Tuesday, December 24, 2013

Hello Hive!

New year....new job!

So the next chapter is in ad-tech and big data. Before a few weeks ago I had only heard of hadoop and hive from a couple articles I had read. Wasn't really sure what MapReduce even meant other than

"MapReduce is a programming model for processing large data sets with a paralleldistributed algorithm on a cluster" - wikipedia

.....

umm right.....

Fast forward to now.  After some more reading and understanding the above statement is much clearer.  Hadoop basically cuts a "job" up and a master node tells a bunch of worker nodes what part of the data to work on and how to work on them.  This is all abstracted out from the programmer however as once Hadoop is configured the programmer just runs his/her job and hadoop handles the distributing.

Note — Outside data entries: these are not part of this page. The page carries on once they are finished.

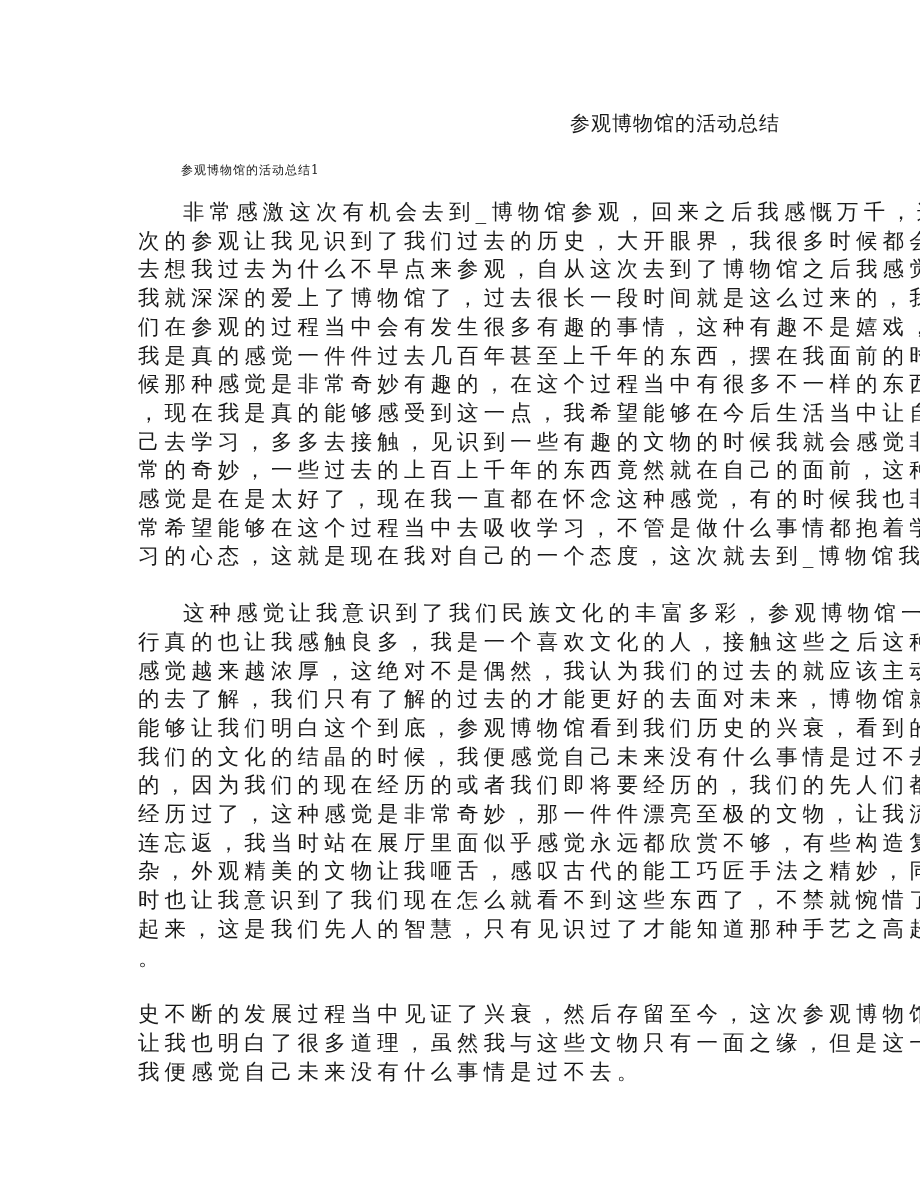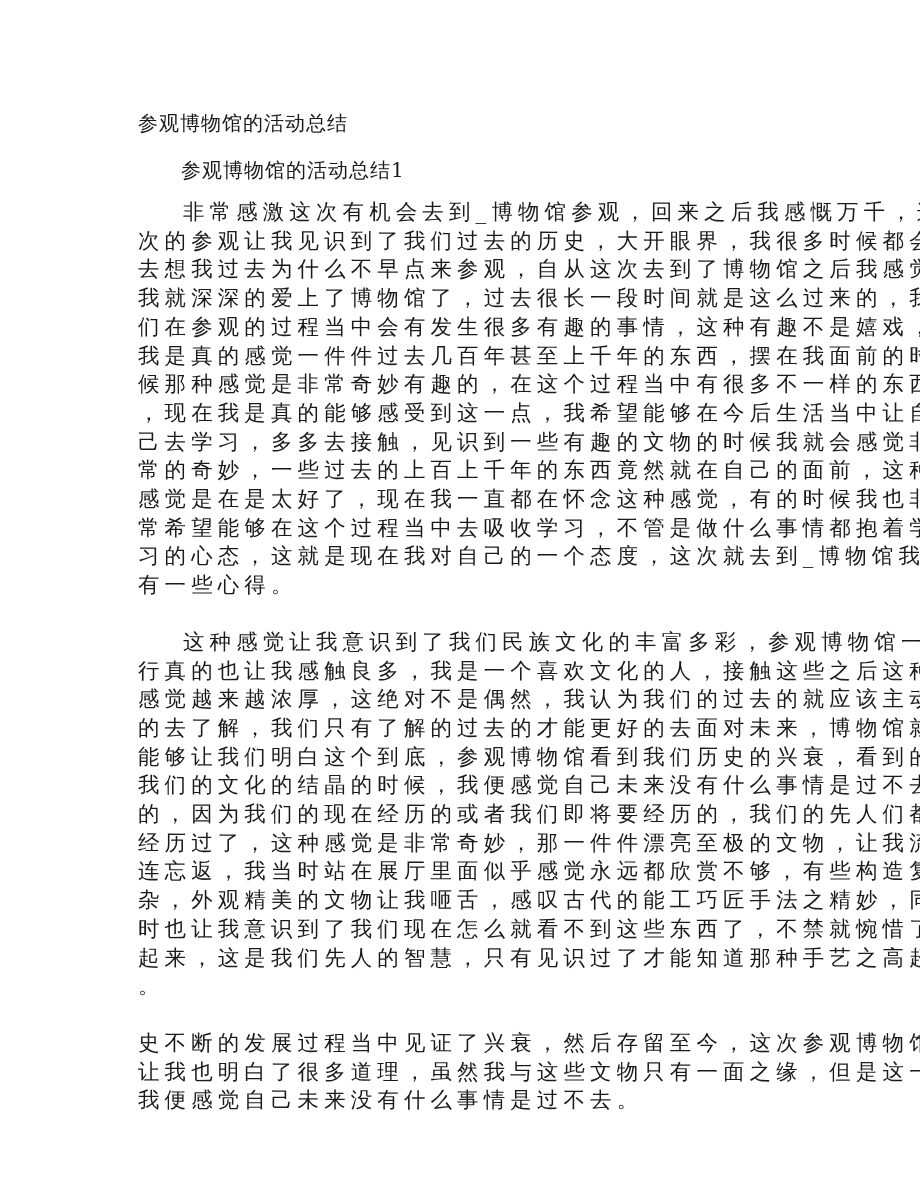--- a/index.html
+++ b/index.html
@@ -19,32 +19,32 @@
       position: absolute;
       left: 138px;
       top: 0;
       width: 642px;
     }
     .doc-title {
       position: absolute;
       top: 108px;
       left: 0;
       width: 642px;
-      text-align: left;
+      text-align: right;
       font-size: 20px;
       line-height: 30px;
       letter-spacing: 1px;
       margin: 0;
       font-weight: normal;
     }
     .section-heading {
       position: absolute;
       top: 155px;
       left: 43px;
-      font-size: 20px;
+      font-size: 12px;
       line-height: 30px;
       letter-spacing: 1px;
       margin: 0;
       font-weight: normal;
     }
     .body {
       position: absolute;
       top: 198px;
       left: 0;
       width: 642px;
@@ -83,21 +83,20 @@
       <span class="ln">我就深深的爱上了博物馆了，过去很长一段时间就是这么过来的，我</span>
       <span class="ln">们在参观的过程当中会有发生很多有趣的事情，这种有趣不是嬉戏，</span>
       <span class="ln">我是真的感觉一件件过去几百年甚至上千年的东西，摆在我面前的时</span>
       <span class="ln">候那种感觉是非常奇妙有趣的，在这个过程当中有很多不一样的东西</span>
       <span class="ln">，现在我是真的能够感受到这一点，我希望能够在今后生活当中让自</span>
       <span class="ln">己去学习，多多去接触，见识到一些有趣的文物的时候我就会感觉非</span>
       <span class="ln">常的奇妙，一些过去的上百上千年的东西竟然就在自己的面前，这种</span>
       <span class="ln">感觉是在是太好了，现在我一直都在怀念这种感觉，有的时候我也非</span>
       <span class="ln">常希望能够在这个过程当中去吸收学习，不管是做什么事情都抱着学</span>
       <span class="ln">习的心态，这就是现在我对自己的一个态度，这次就去到_博物馆我也</span>
-      <span class="ln">有一些心得。</span>
     </p>
 
     <p class="para" style="text-indent:0">
       <span class="ln first">这种感觉让我意识到了我们民族文化的丰富多彩，参观博物馆一</span>
       <span class="ln">行真的也让我感触良多，我是一个喜欢文化的人，接触这些之后这种</span>
       <span class="ln">感觉越来越浓厚，这绝对不是偶然，我认为我们的过去的就应该主动</span>
       <span class="ln">的去了解，我们只有了解的过去的才能更好的去面对未来，博物馆就</span>
       <span class="ln">能够让我们明白这个到底，参观博物馆看到我们历史的兴衰，看到的</span>
       <span class="ln">我们的文化的结晶的时候，我便感觉自己未来没有什么事情是过不去</span>
       <span class="ln">的，因为我们的现在经历的或者我们即将要经历的，我们的先人们都</span>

So what's hive?   Hive is making hadoop SQLesque.  It's an abstraction of hadoop to let programmer brains reuse SQL skills instead of having to write hadoop map reduce classes all day long.

Anyway on to an example!

The source is available @ https://github.com/asharif/hello_hive

You need to install hadoop and hive and have both available in the PATH.

There are only two files here.  hello_hive.q and hello_hive.py.

hello_hive.q

CREATE TABLE words (word STRING ) ROW FORMAT DELIMITED LINES TERMINATED BY '\n' STORED AS TEXTFILE;
LOAD DATA LOCAL INPATH '/Users/asharif/development/hello_hive/input' OVERWRITE INTO TABLE words;

add FILE hello_hive.py;

INSERT OVERWRITE TABLE words
SELECT
TRANSFORM (word) USING 'python hello_hive.py'
AS (word)
FROM words;

SELECT * FROM words;

The above hive script creates an imaginary table using the file in the given path (don't forget to change that path!).  It uses the '\n' as the row delimiter so each new line is a new row in the table.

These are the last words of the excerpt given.